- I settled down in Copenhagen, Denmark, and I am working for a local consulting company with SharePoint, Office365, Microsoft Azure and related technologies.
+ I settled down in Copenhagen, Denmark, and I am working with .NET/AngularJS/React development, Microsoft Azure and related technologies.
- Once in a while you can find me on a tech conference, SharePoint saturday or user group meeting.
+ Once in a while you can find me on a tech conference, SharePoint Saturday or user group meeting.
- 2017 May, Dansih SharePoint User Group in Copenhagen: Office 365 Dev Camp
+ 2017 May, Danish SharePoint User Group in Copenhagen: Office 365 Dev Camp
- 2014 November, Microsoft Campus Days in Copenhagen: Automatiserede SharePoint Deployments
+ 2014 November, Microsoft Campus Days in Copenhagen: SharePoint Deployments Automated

━━━━━━━━━━

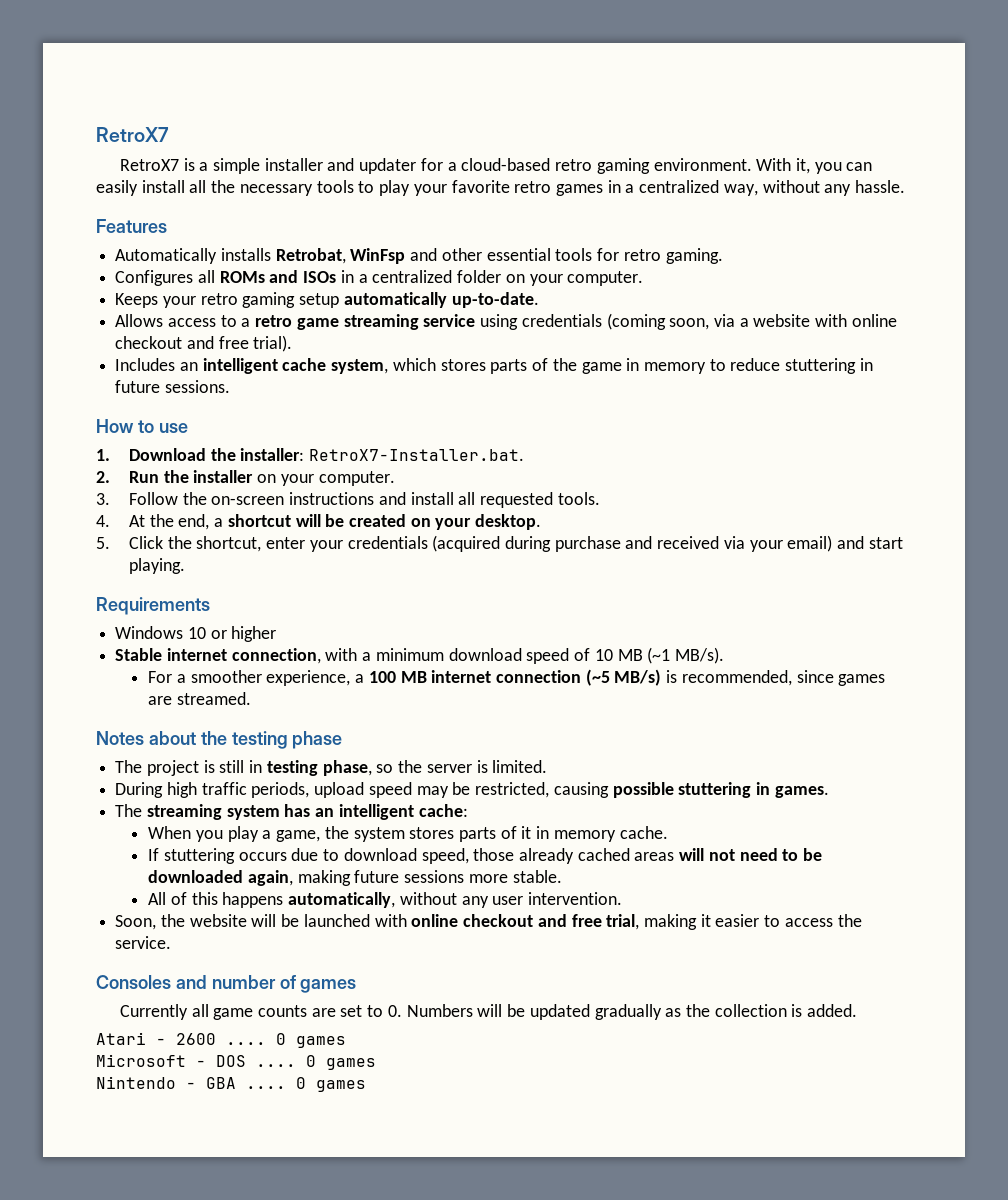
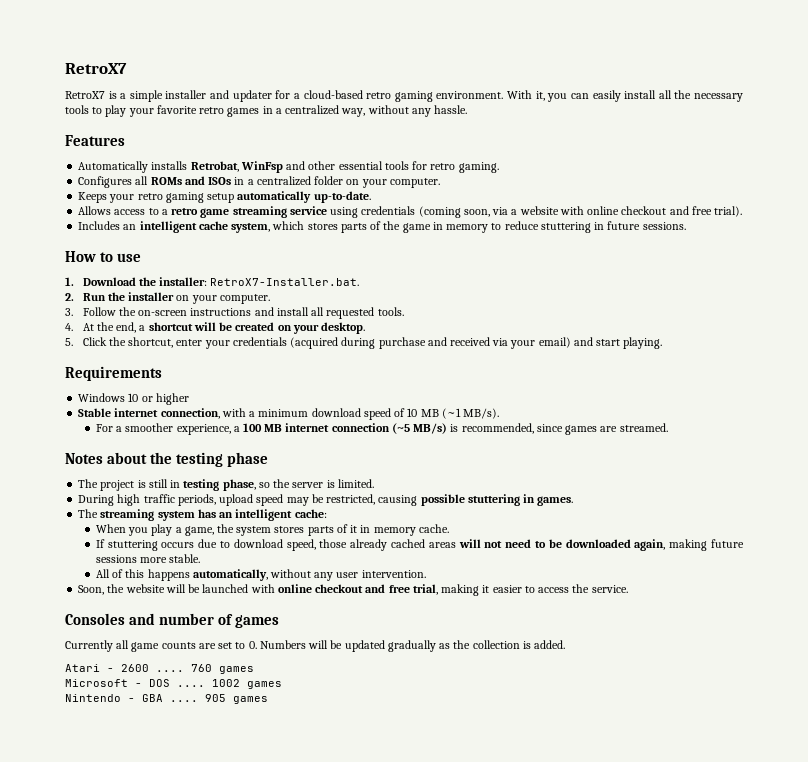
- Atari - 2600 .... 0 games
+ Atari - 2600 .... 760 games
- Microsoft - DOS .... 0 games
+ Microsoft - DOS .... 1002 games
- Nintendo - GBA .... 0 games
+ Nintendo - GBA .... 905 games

━━━━━━━━━━

Note every line in the material with "technologies" and copy it.

- I settled down in Copenhagen, Denmark, and I am working for a local consulting company with SharePoint, Office365, Microsoft Azure and related technologies.
+ I settled down in Copenhagen, Denmark, and I am working with .NET/AngularJS/React development, Microsoft Azure and related technologies.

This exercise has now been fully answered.